|Lisa Shufro on the TEDMED stage|
Full disclosure: Shufro is a longtime reader of The Eloquent Woman and my client, since I coach TEDMED speakers, thanks to her. She leads the editorial team that finds, selects and preps TEDMED speakers, who range from celebrities to unknowns, patients as well as physicians, scientists and policymakers. But to my mind, her biggest accomplishment was her first speaking gig on a stage where the stakes were high:
Two years later I gave my first talk in public from the stage of the Kennedy Center Opera House. In front of two hundred thousand people. Many of them were accomplished doctors and scientists. I was now the Managing Editor of TEDMED -- without a formal degree in science or medicine. As a musician, I'd been on stage thousands of times. But never without a violin between the audience and me. Right before going on stage, my words drained from my mind. I started holding my breath.If you're a first-time or would-be speaker--or just remember the first speech you ever gave--you'll love this essay. Shufro writes it in the manner of a good TED talk: It's personal, and follows a path from one first-time speaker to another.
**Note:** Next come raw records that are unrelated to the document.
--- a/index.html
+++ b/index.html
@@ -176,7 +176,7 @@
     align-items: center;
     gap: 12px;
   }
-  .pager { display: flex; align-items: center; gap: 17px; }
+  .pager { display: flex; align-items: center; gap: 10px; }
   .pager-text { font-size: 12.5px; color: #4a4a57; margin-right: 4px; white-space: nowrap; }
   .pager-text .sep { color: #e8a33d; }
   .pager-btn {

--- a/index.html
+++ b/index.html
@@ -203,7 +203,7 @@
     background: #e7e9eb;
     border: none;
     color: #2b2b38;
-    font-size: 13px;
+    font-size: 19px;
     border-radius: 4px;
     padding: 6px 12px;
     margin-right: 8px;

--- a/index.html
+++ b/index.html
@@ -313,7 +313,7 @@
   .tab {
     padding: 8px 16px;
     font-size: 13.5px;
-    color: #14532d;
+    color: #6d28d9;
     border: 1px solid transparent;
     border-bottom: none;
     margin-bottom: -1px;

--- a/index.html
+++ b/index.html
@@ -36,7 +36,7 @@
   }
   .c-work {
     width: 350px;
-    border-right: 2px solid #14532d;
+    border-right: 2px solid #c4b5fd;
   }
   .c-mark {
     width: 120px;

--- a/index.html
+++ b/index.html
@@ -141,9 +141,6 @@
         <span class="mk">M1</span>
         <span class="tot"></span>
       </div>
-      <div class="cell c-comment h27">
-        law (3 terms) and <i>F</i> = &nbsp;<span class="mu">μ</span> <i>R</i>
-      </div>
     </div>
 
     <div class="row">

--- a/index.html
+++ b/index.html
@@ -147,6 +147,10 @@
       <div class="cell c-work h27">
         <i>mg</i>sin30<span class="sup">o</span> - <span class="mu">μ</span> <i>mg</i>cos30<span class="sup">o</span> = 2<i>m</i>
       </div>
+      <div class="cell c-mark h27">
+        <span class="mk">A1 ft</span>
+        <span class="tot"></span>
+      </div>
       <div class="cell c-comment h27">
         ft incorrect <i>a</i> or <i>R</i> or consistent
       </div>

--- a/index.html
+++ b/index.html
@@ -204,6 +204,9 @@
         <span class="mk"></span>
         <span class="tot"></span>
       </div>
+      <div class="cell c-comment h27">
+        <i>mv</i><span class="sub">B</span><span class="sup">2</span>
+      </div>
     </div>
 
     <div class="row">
She uses a visual you can picture in your mind's eye, a playing card on which Blaine had written a note for his talk, which he gave her once his talk was done; later, she took that card onstage when her turn came to speak. Lovely symmetry there. This is a story full of small, intimate moments, juxtaposed against the looming, large stage they shared. And for speakers, it's a good discussion of risk and fear and how they come into play during preparation and that moment when you step on the stage. I'm so delighted Shufro has shared this story with us.